* AIM OF THE TASK *
Copy exactly the lines of the material below that run from the one containing "customer number: C-17092 -> C-17025" through the one containing "total: 1329.55 -> 1199.60". Copy no other lines.

+++ INPUT RECORDS +++

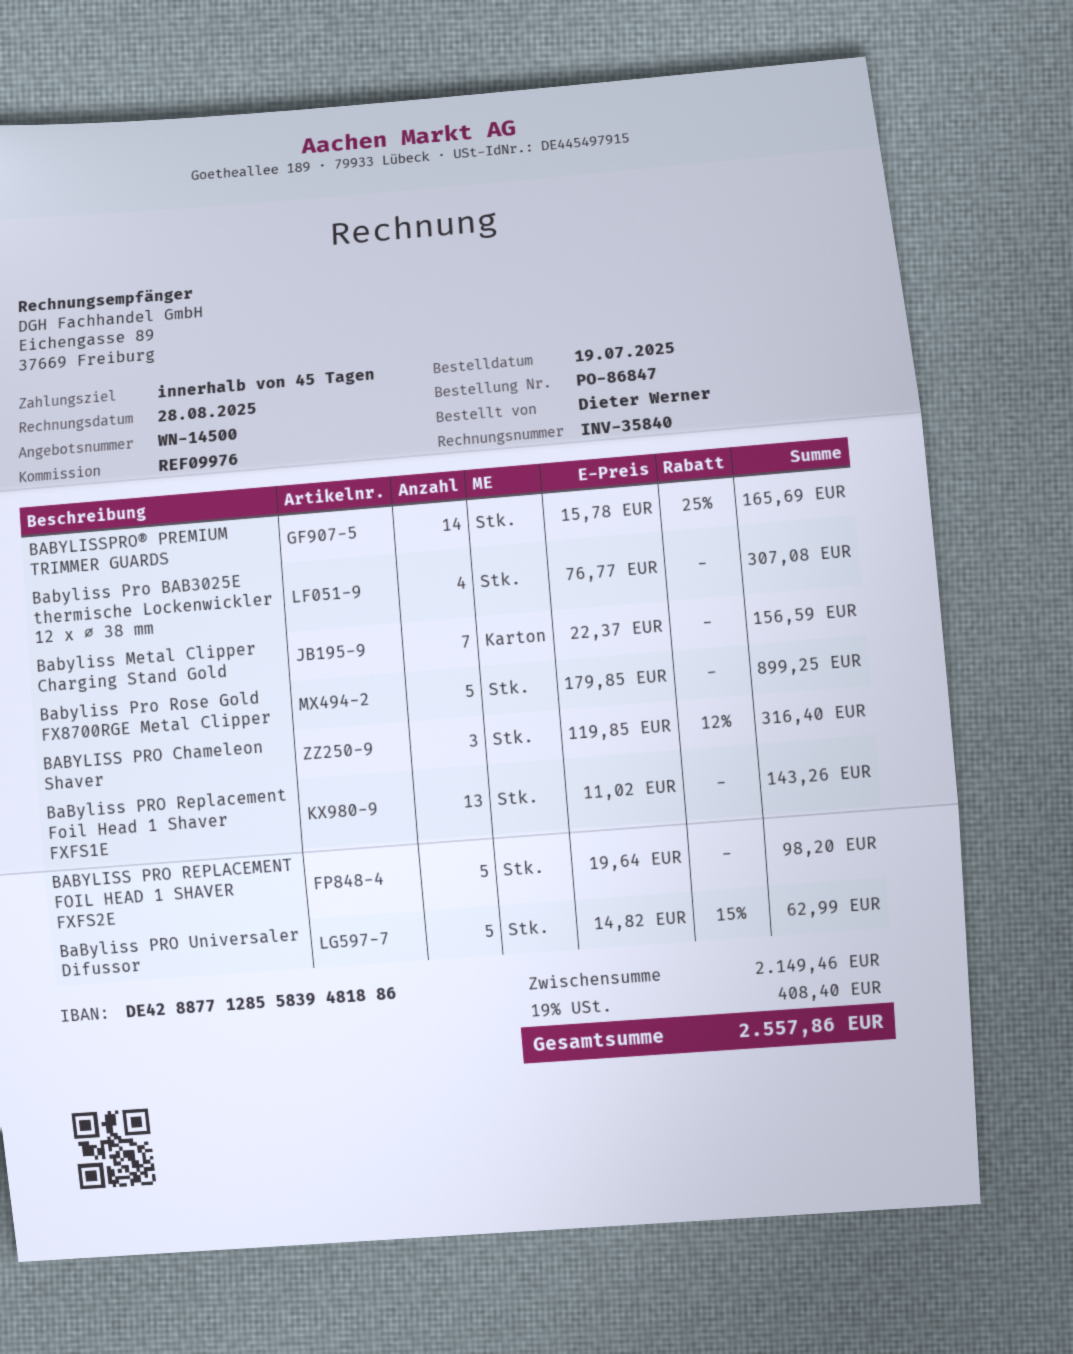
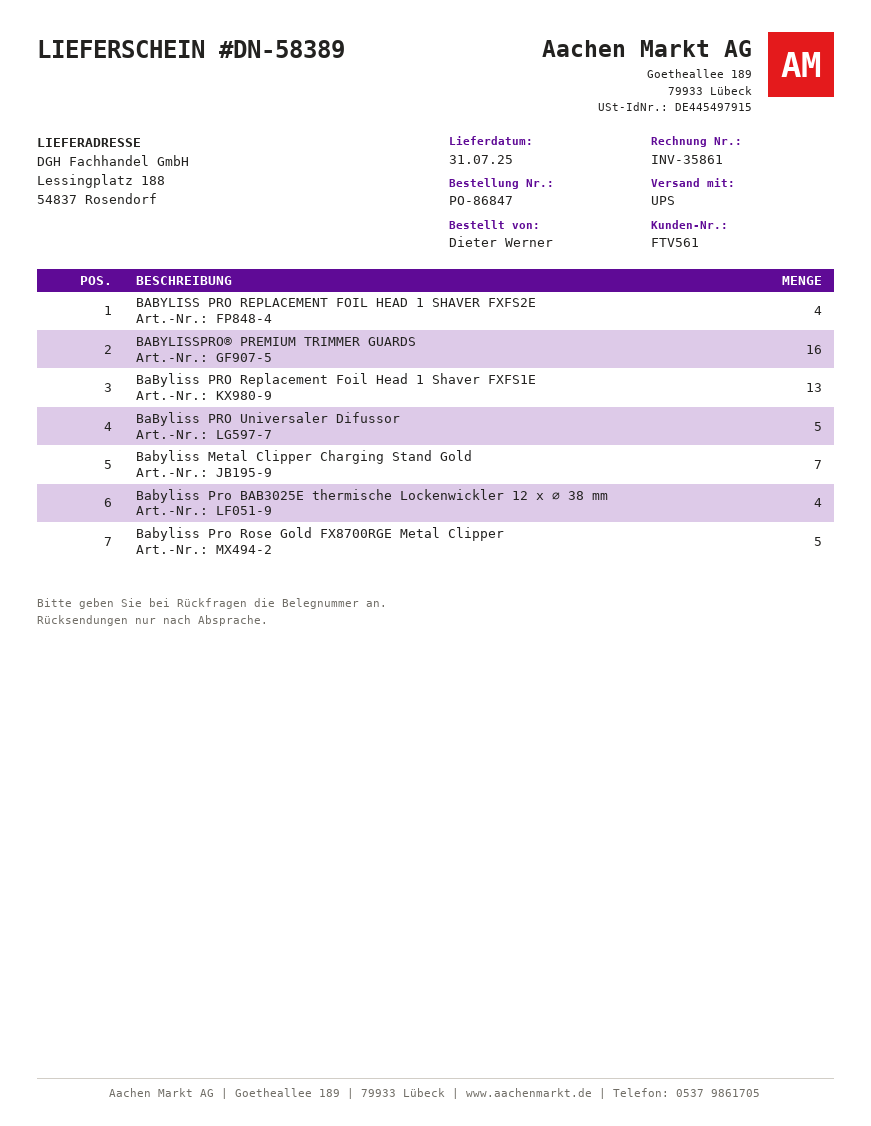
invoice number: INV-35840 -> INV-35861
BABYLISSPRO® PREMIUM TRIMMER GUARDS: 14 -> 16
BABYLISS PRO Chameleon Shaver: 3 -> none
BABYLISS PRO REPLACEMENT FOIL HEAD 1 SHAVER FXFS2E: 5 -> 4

+++
+++ INPUT RECORDS +++

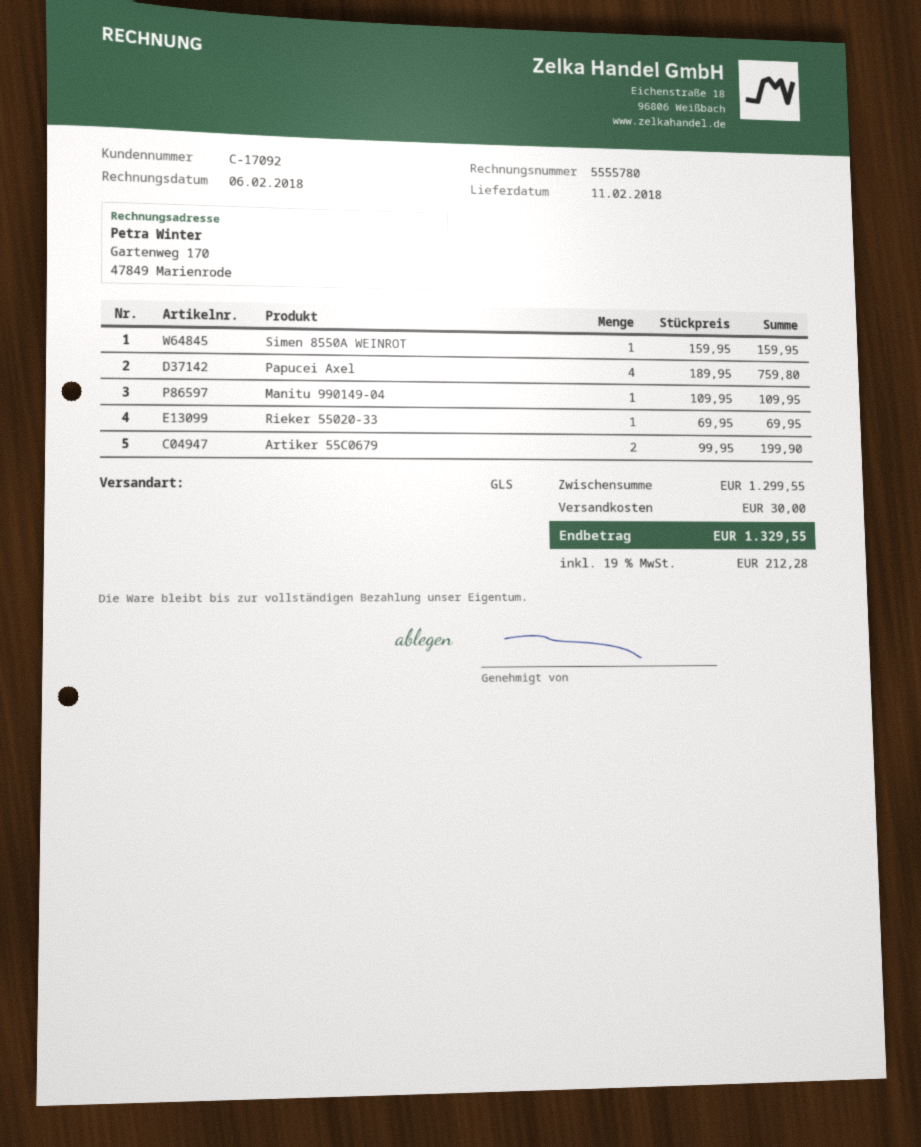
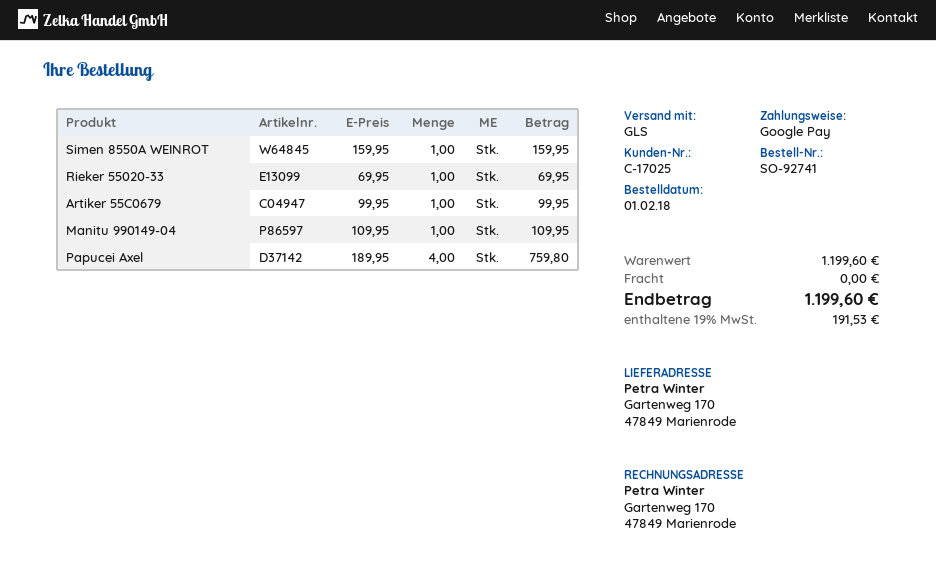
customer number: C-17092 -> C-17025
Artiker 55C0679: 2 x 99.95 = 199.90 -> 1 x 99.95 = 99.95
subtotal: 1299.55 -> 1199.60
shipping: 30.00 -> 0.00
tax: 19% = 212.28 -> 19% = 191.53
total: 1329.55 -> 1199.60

+++

* RESPONSE AREA *
customer number: C-17092 -> C-17025
Artiker 55C0679: 2 x 99.95 = 199.90 -> 1 x 99.95 = 99.95
subtotal: 1299.55 -> 1199.60
shipping: 30.00 -> 0.00
tax: 19% = 212.28 -> 19% = 191.53
total: 1329.55 -> 1199.60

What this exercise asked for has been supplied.